March 20, 2009 | andrew
| ShowsA brief biography of Lionel Bart, composer and lyricist of OLIVER!
Lyricist and composer Lionel Bart’s successes range from writing musicals, penning songs for British rock `n` roll stars, and creating jingles for adverts, to composing the theme song for a Bond film and even being the first manager of The Rolling Stones!
Bart was born Lionel Begleiter in Whitechapel, London, in 1930 and was the eleventh child of a Jewish tailor. Of the eleven children, only six survived. Some believe that he changed his surname to Bart after taking the bus past St. Bartholomew’s (Bart’s) Hospital in London everyday as a student, whereas others believe it actually came from the name of a silk screen printing firm that he once owned – G & B Arts. Whichever is the case, Bart often embellished and constantly re-wrote his childhood and was also very well known for having a sharp wit.
His musical ability was apparent from an early age, and when he was just six years old his parents were told by a teacher that he was a musical genius, so he was bought a violin. He did not apply himself to his lessons, however, and these soon stopped.
As a young man Bart was quite an accomplished painter, and at the age of sixteen he won a scholarship to the prestigious St. Martin’s School of Art in London. Again, he did not apply himself fully and was actually expelled for “mischievousness.” He then gave up his ambition to be a painter although he did continue to work in the commercial art trade.
Bart first gained public recognition through his songwriting. Amongst many other songs, he wrote Living Doll for Cliff Richard and Butterfingers for Tommy Steele. In 1957, he won three Ivor Novello awards, a further four in 1958, and two in 1960. He went on to write the theme tune for the 1963 Bond film, From Russia With Love.

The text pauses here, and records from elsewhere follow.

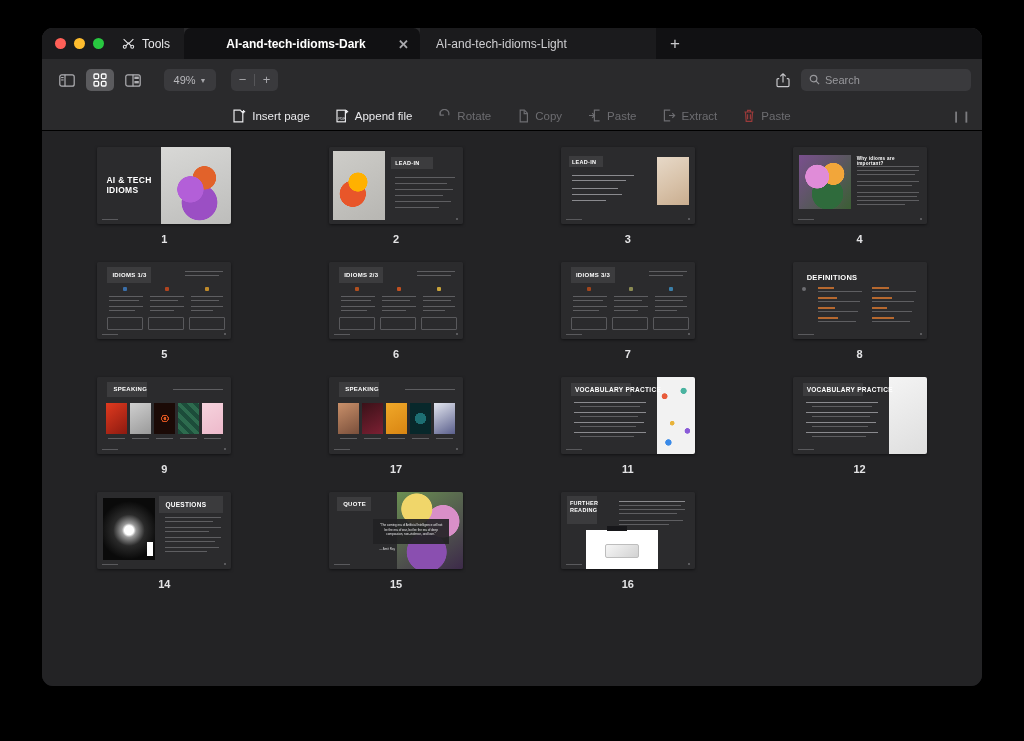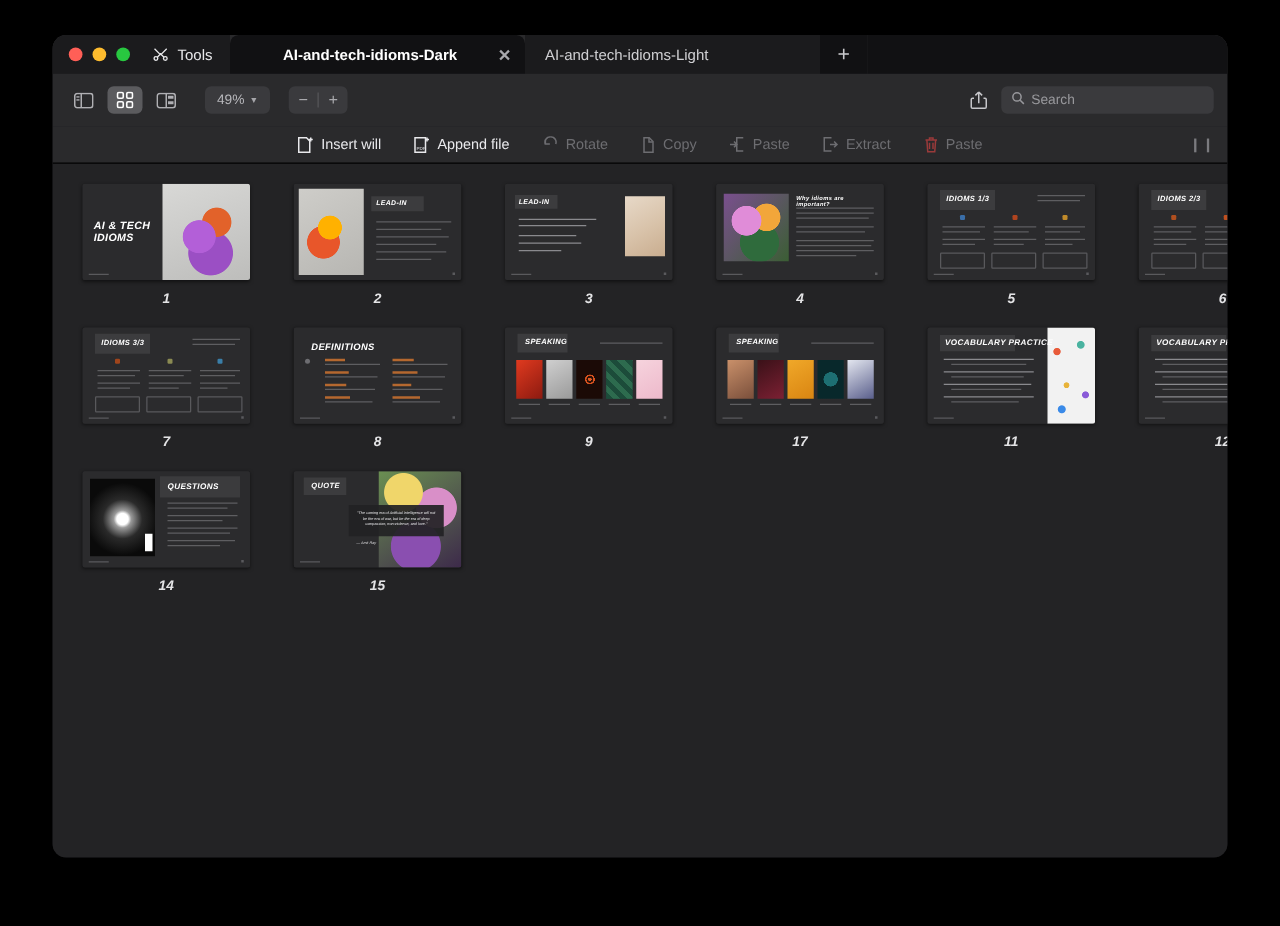--- a/index.html
+++ b/index.html
@@ -173,24 +173,23 @@
 
   
   .content {
     flex: 1 1 auto;
     background: #232325;
     padding: 16px 24px 20px 24px;
     overflow: hidden;
   }
   .grid {
     display: grid;
-    grid-template-columns: repeat(6, 1fr);
+    grid-template-columns: repeat(4, 1fr);
     column-gap: 35px;
     row-gap: 8px;
-    font-style: italic;
   }
   .cell { display: flex; flex-direction: column; align-items: center; }
   .thumb {
     width: 134px; height: 77px;
     background: #2a2a2c;
     border-radius: 2px;
     overflow: hidden;
     position: relative;
     box-shadow: 0 1px 3px rgba(0,0,0,.5);
   }
@@ -391,21 +390,21 @@
 
   <div class="actionbar">
 
     <div class="action">
       <span>
         <svg width="13" height="14" viewBox="0 0 13 14" fill="none" stroke="#e9e9ec" stroke-width="1.2">
           <path d="M1 1.2h6.2l2.6 2.6v9H1z"></path>
             <path d="M10.6 1v3.2M9 2.6h3.2"></path>
         </svg>
       </span>
-      <span>Insert will</span>
+      <span>Insert page</span>
     </div>
 
     <div class="action">
       <span>
         <svg width="13" height="14" viewBox="0 0 13 14" fill="none" stroke="#e9e9ec" stroke-width="1.2">
           <rect x="1" y="1.2" width="8.4" height="11.6"></rect>
           <text x="2.2" y="11" font-size="3.6" fill="#e9e9ec" stroke="none" font-family="Liberation Sans">PDF</text>
           <path d="M10.6 1v3.2M9 2.6h3.2"></path>
         </svg>
       </span>
@@ -778,17 +777,37 @@
             <div class="quote-card" style="left:44px;top:27px;width:76px;height:25px;">
               <span>"The coming era of Artificial Intelligence will not be the era of war, but be the era of deep compassion, non-violence, and love."</span>
             </div>
             <div style="position:absolute;left:50px;top:55px;font-size:3px;color:#d8d8da;">— Amit Ray</div>
             <div class="footer-l"></div>
           </div>
         </div>
         <div class="pg-num">15</div>
       </div>
 
+      <div class="cell">
+        <div class="thumb">
+          <div class="slide">
+            <div class="sq-chip" style="left:6px;top:4px;width:30px;height:28px;"></div>
+            <div class="sl-head" style="left:9px;top:8px;font-size:5.5px;line-height:1.25;width:34px;">FURTHER READING</div>
+            <div class="tiny-line bright" style="left:58px;top:9px;width:66px;"></div>
+            <div class="tiny-line" style="left:58px;top:13px;width:62px;"></div>
+            <div class="tiny-line" style="left:58px;top:17px;width:66px;"></div>
+            <div class="tiny-line" style="left:58px;top:21px;width:58px;"></div>
+            <div class="tiny-line" style="left:58px;top:28px;width:64px;"></div>
+            <div class="tiny-line" style="left:58px;top:32px;width:50px;"></div>
+            <div class="img-block g-product" style="left:25px;top:38px;width:72px;height:39px;"></div>
+            <div style="position:absolute;left:46px;top:34px;width:20px;height:5px;background:#17171a;"></div>
+            <div style="position:absolute;left:44px;top:52px;width:34px;height:14px;border-radius:2px;background:linear-gradient(140deg,#f6f6f6,#d2d2d2);border:1px solid #bdbdbd;"></div>
+            <div class="footer-l"></div>
+              <div class="footer-r"></div>
+          </div>
+        </div>
+        <div class="pg-num">16</div>
+      </div>
 
 
     </div>
   </div>
 </div>
 
 </body></html>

Bart’s most acclaimed work is the 1960`s hit Oliver! for which he received a Tony award, although he wrote and contributed to other musicals including Lock Up Your Daughters (1959), Fings Ain`t Wot They Used T`Be (1959), Blitz! (1962), Maggie May (1964), Twang! (1965) and La Strada (1969).
Unbelievably, he was not formally musically trained and never learned to read or write musical notation. Bart would hum a tune into a tape recorder and then get a professional transcriber to write the notes down. He also sold the rights to Oliver! for just £15,000 before it reached the West End, so he never really reaped the rewards.
In 1986 Bart received a special Ivor Novello Award for his life's achievement.
His life was a classic rags-to-riches-to-rags theatre story and he died penniless in 1999.